## Task details
The lines to return are those below that contain the word "order".

Edit difference data:
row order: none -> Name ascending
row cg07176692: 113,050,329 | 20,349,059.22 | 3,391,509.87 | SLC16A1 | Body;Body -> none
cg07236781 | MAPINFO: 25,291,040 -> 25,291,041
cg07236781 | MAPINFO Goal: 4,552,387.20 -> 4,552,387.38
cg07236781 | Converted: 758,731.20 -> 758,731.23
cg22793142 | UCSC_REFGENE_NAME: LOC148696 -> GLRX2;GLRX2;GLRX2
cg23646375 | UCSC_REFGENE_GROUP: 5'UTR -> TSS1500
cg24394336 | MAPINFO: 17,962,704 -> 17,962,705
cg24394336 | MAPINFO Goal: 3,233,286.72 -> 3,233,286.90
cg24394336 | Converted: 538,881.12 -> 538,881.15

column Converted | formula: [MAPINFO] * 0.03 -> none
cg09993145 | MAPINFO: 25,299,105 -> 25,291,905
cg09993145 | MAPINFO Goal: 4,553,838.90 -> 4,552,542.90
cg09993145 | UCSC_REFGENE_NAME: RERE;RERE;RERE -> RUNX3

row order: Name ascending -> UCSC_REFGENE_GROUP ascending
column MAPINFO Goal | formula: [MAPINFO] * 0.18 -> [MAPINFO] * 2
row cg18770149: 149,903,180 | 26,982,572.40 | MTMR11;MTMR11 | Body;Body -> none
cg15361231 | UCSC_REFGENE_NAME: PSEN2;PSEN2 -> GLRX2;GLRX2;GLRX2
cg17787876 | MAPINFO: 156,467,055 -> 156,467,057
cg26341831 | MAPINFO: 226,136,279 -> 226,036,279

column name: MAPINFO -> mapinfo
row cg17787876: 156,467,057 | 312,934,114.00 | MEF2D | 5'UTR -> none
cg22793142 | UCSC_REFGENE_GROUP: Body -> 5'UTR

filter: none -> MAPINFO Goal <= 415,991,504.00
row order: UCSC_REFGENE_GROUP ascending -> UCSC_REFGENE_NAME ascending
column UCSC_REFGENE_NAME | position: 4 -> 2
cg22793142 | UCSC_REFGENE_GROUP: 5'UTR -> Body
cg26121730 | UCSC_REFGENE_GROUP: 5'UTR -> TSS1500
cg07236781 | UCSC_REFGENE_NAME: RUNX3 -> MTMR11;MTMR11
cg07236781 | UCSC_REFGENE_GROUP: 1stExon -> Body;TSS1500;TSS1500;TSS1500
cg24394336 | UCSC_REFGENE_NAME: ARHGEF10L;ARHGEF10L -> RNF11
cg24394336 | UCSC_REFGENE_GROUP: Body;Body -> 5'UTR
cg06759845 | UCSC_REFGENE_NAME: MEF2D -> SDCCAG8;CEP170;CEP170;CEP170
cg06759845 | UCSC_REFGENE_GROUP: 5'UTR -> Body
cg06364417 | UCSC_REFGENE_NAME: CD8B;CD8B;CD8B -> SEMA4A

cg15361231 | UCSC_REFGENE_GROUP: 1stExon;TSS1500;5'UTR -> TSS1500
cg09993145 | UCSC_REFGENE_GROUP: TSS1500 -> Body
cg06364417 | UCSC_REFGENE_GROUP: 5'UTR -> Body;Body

## Result
row order: none -> Name ascending
row order: Name ascending -> UCSC_REFGENE_GROUP ascending
row order: UCSC_REFGENE_GROUP ascending -> UCSC_REFGENE_NAME ascending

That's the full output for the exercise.